É impossível desassociar Gisele Kato do jornalismo cultural feito no Brasil nos últimos tempos. Ela esteve presente em 13 dos 15 anos de existência da Revista Bravo!, uma das publicações culturais mais importantes do país, e participou da criação e implementação do Arte 1, o único canal dedicado exclusivamente às artes, onde trabalha desde 2012 como editora-chefe. “É um privilégio criar algo do zero e, ao mesmo tempo, um desafio, porque o projeto precisa estar em transformação constante para se manter relevante”, diz ela, que, em busca de um conhecimento mais estruturado e sólido, fez uma pós-graduação em História da Arte na FAAP. “No jornalismo cultural, o repertório é o que faz a diferença”, explica, lembrando que até hoje recorre às apostilas do curso para buscar referências. Assim como o canal, Gisele também foi se transformando: além de apresentar programas e ir pra rua como repórter – a parte que sente mais prazer –, ela também dirige quatro atrações e participa da escolha de conteúdo da grade. “Em um país de crimes ambientais, onde as pessoas ainda morrem de fome e não têm onde morar, a arte pode parecer algo supérfluo”, diz. “Mas eu acredito que não. É por meio da arte que a gente também consegue mudar as coisas. Ela nos permite entrar em contato com outros mundos e isso instrumentaliza as pessoas a poderem sonhar os próprios sonhos”, finaliza.

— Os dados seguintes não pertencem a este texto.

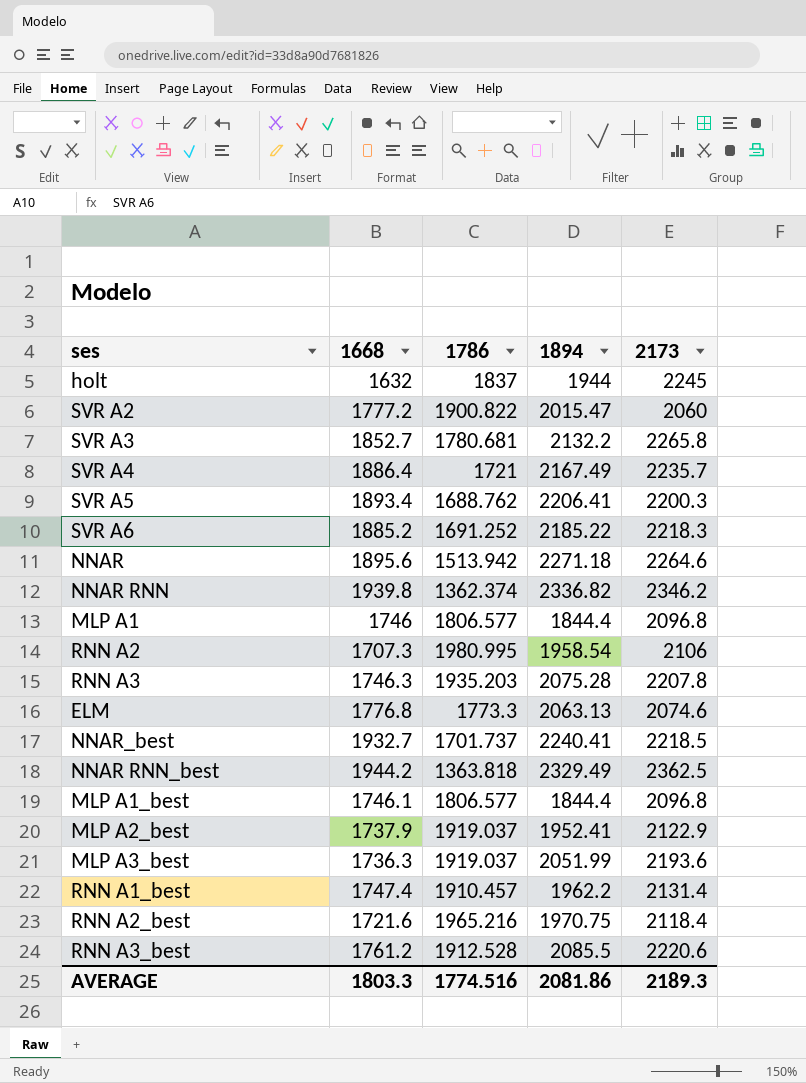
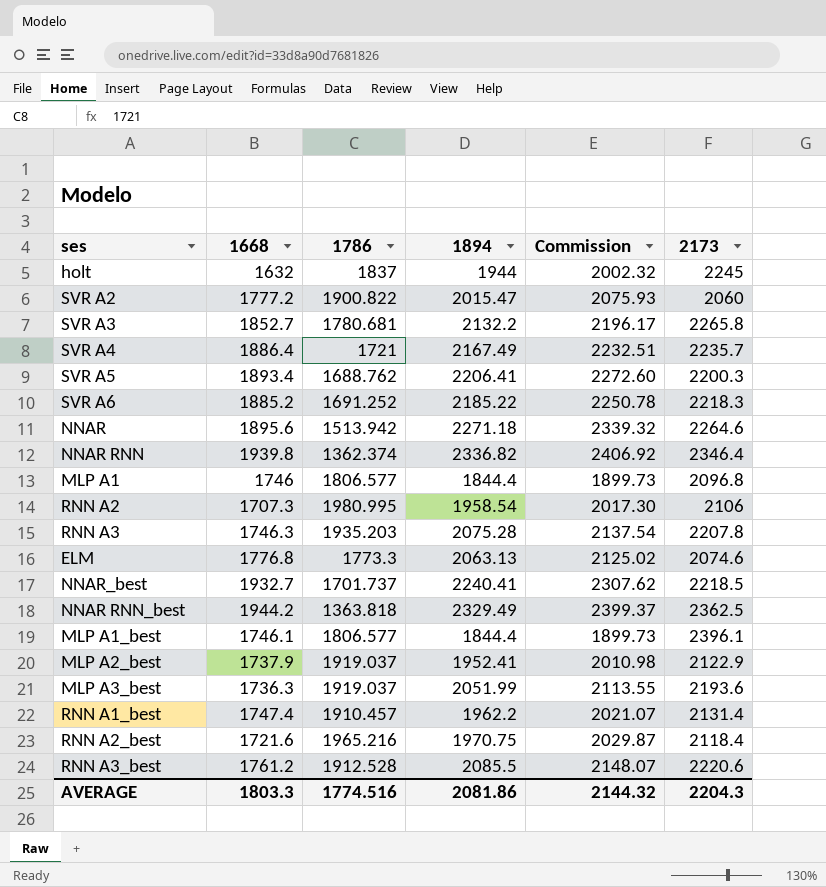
column Commission | formula: none -> [1894] * 1.03
NNAR RNN | 2173: 2346.2 -> 2346.4
MLP A1_best | 2173: 2096.8 -> 2396.1
AVERAGE | 2173: 2189.3 -> 2204.3

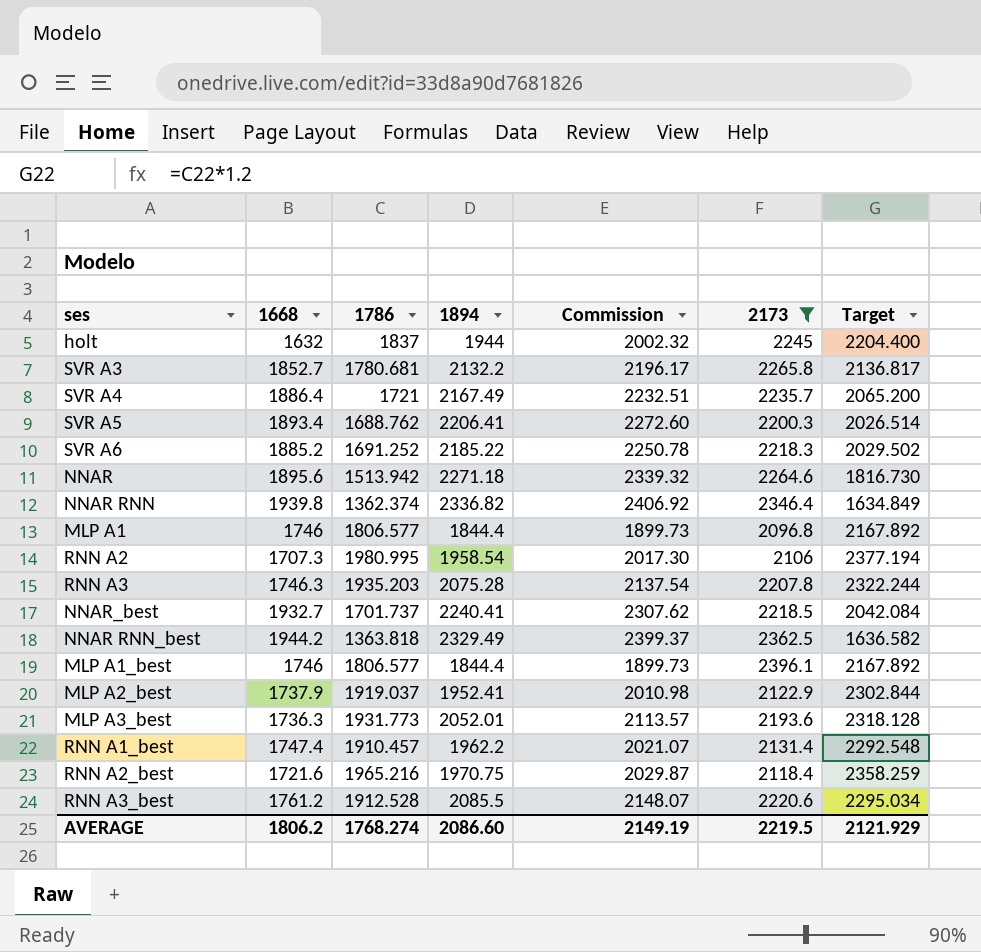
filter: none -> 2173 >= 2096.8
column Target | formula: none -> [1786] * 1.2
MLP A1_best | 1668: 1746.1 -> 1746
MLP A3_best | 1786: 1919.037 -> 1931.773
MLP A3_best | 1894: 2051.99 -> 2052.01
MLP A3_best | Commission: 2113.55 -> 2113.57
AVERAGE | 1668: 1803.3 -> 1806.2
AVERAGE | 1786: 1774.516 -> 1768.274
AVERAGE | 1894: 2081.86 -> 2086.60
AVERAGE | Commission: 2144.32 -> 2149.19
AVERAGE | 2173: 2204.3 -> 2219.5

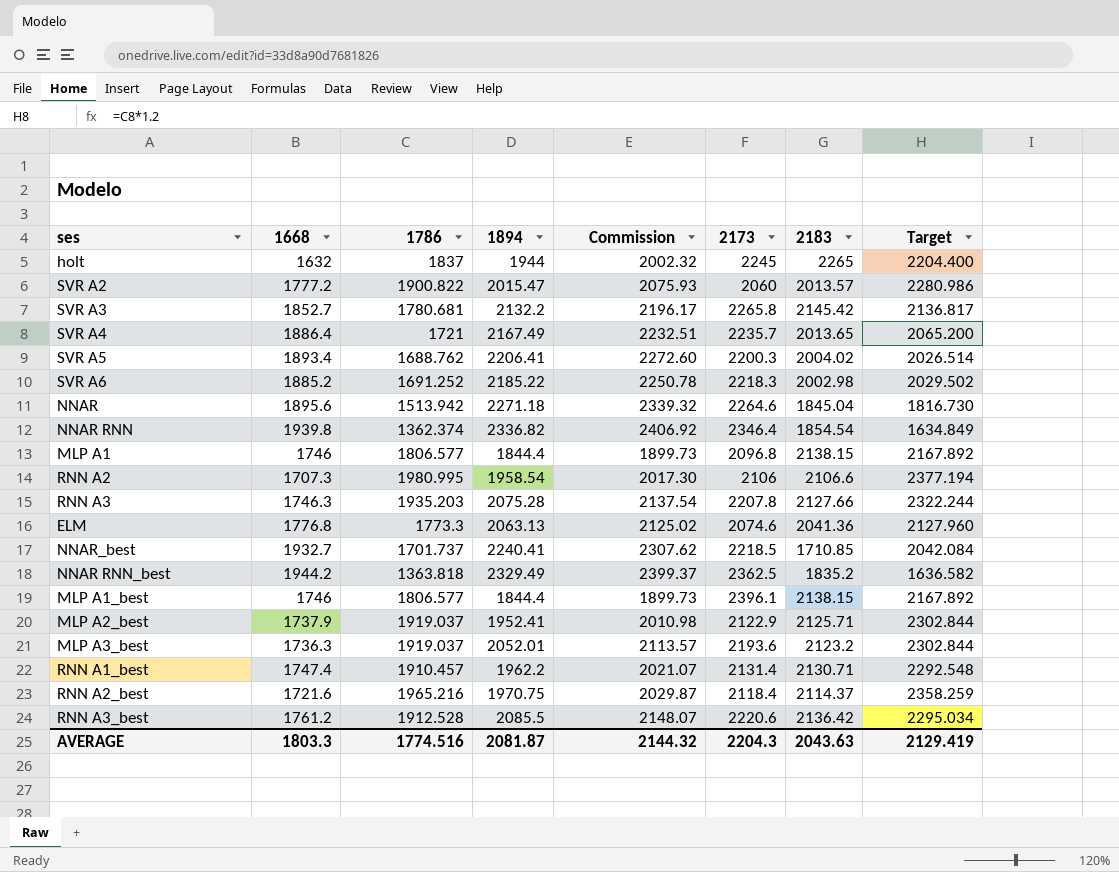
filter: 2173 >= 2096.8 -> none
column 2183 | position: none -> 7
MLP A3_best | 1786: 1931.773 -> 1919.037
MLP A3_best | Target: 2318.128 -> 2302.844
AVERAGE | 1668: 1806.2 -> 1803.3
AVERAGE | 1786: 1768.274 -> 1774.516
AVERAGE | 1894: 2086.60 -> 2081.87
AVERAGE | Commission: 2149.19 -> 2144.32
AVERAGE | 2173: 2219.5 -> 2204.3
AVERAGE | Target: 2121.929 -> 2129.419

01_Coletânea “Sou muito apegada a esta caixa de DVDs, que reúne todas as edições da Revista Bravo!. É uma fonte de pesquisa incrível.”

02_Porta-lápis “Este baldinho me acompanha desde a época da Bravo!. Tenho mania de ficar organizando as canetas.”

03_amuletos “Três tsurus, que representam meus três filhos; pimenta e sal grosso; e um dado, que brinco que me acalma com a ideia de confiar no acaso.”

04_Cadernos “Sou a louca da papelaria. Estou sempre com um caderno à mão. Escrevo pautas, ideias, frases, conversas. Guardo vários numa caixa.”

05_Livros “Tenho uma biblioteca em casa. Os livros estão sempre indo e voltando para a redação, dependendo da pauta.”